Czy jest coś przyjemniejszego, niż mruczący kot u boku? Z pewnością większość kociarzy odpowie, że nie. Nie każdy wie jednak, dlaczego zwierzęta wydają tak kojące i przyjemne dla ucha odgłosy.

Kocie mruczenie jest przyjemne dla ucha. Kocie mruczenie jest przyjemne dla ucha. Źródło: iStockphoto/Thinkstock

Ktoś mądry napisał kiedyś, że kto nie rozumie cichego mruczenia, ten nie jest godny, by inteligentne, rozumne i obdarzone dobrym smakiem zwierzęta przywiązywały się do niego. A więc postarajmy się mruczenie zrozumieć.

Kot nie ma specjalnego organu, który wydawałby taki dźwięk, ani ułatwiającej jego wydobywanie budowy. Według niektórych za mruczenie odpowiadają wibracje części wiązadeł głosowych, według innych są to skurcze mięśni krtani i przepony, podobne do tych, które wykonują operowi śpiewacy w czasie vibrato.

Mruczenie uspokaja

Koty  wykonują 25  "mruknięć" na minutę, niezależnie od rasy i wieku.

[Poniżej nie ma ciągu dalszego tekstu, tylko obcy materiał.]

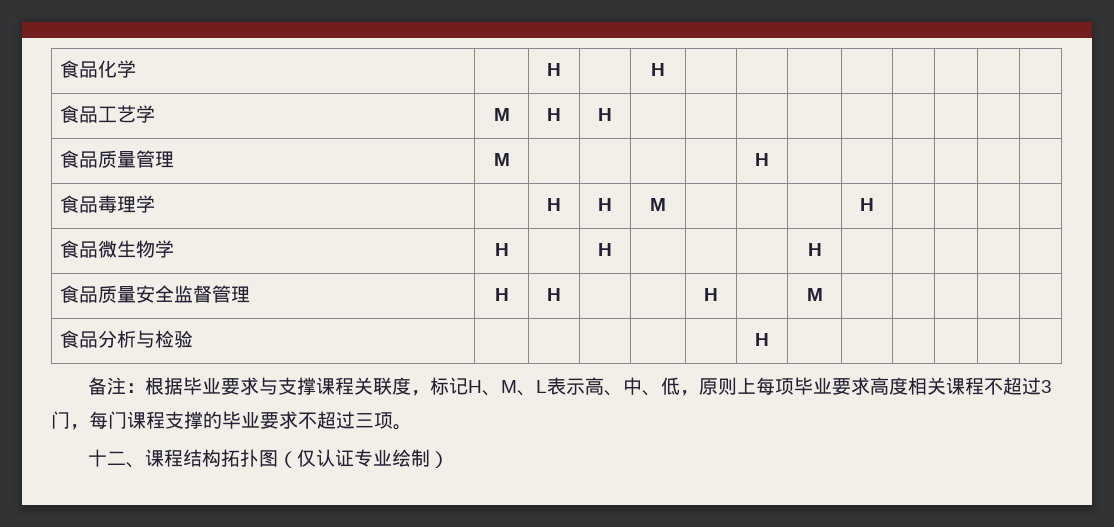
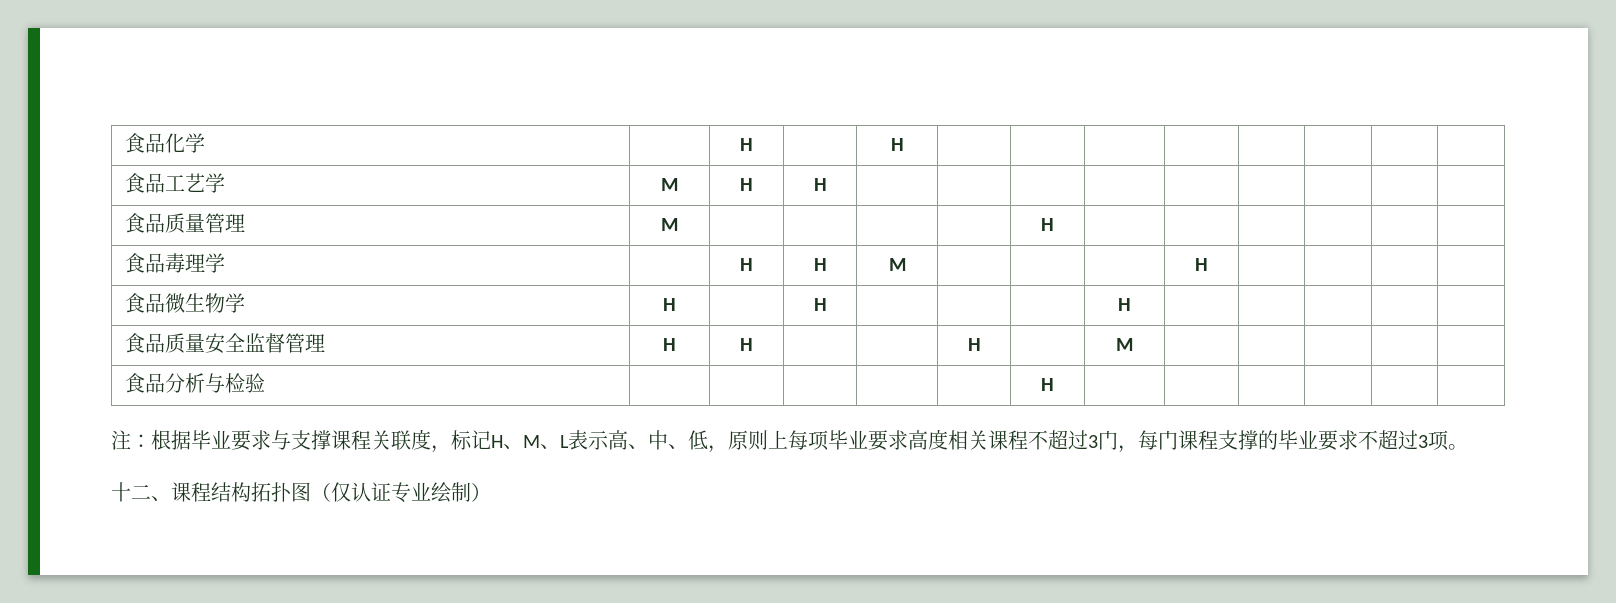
- 备注：根据毕业要求与支撑课程关联度，标记H、M、L表示高、中、低，原则上每项毕业要求高度相关课程不超过3门，每门课程支撑的毕业要求不超过三项。
+ 注：根据毕业要求与支撑课程关联度，标记H、M、L表示高、中、低，原则上每项毕业要求高度相关课程不超过3门，每门课程支撑的毕业要求不超过3项。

Wydawane przez nie dźwięki różnią się za to tonem i głośnością. Koty zaczynają wydawać takie dźwięki w dzieciństwie, nauczone przez mamę, która w ten sposób uspokaja je i usypia, dając im sygnał, że jest w pobliżu.

Możemy więc powiedzieć, że koty również w ten sposób traktują mruczenie nam na kolanach - w końcu gdy są same, mruczą bardzo rzadko. Niekiedy kotom zdarza się mruczeć w dużym stresie, co ma dodać im odwagi i uspokoić je na tej zasadzie, na jakiej nas uspokaja spokojny oddech lub muzyka. Dorastające kocice mruczą, gdy chcą zaanonsować światu, że są gotowe do powiększenia rodziny.

Pomruk zwierzęcej rodziny

A czy tylko koty mruczą? Nie, a lista wydających te dźwięki zwierząt jest krótka i bardzo zastanawiająca. Z mruczenia znane są bowiem również świnki morskie, hieny, borsuki, niektóre niedźwiedzie, lemury, króliki i tapiry. Przy szczególnie smakowitym posiłku mruczą za to szopy pracze, goryle i... słonie.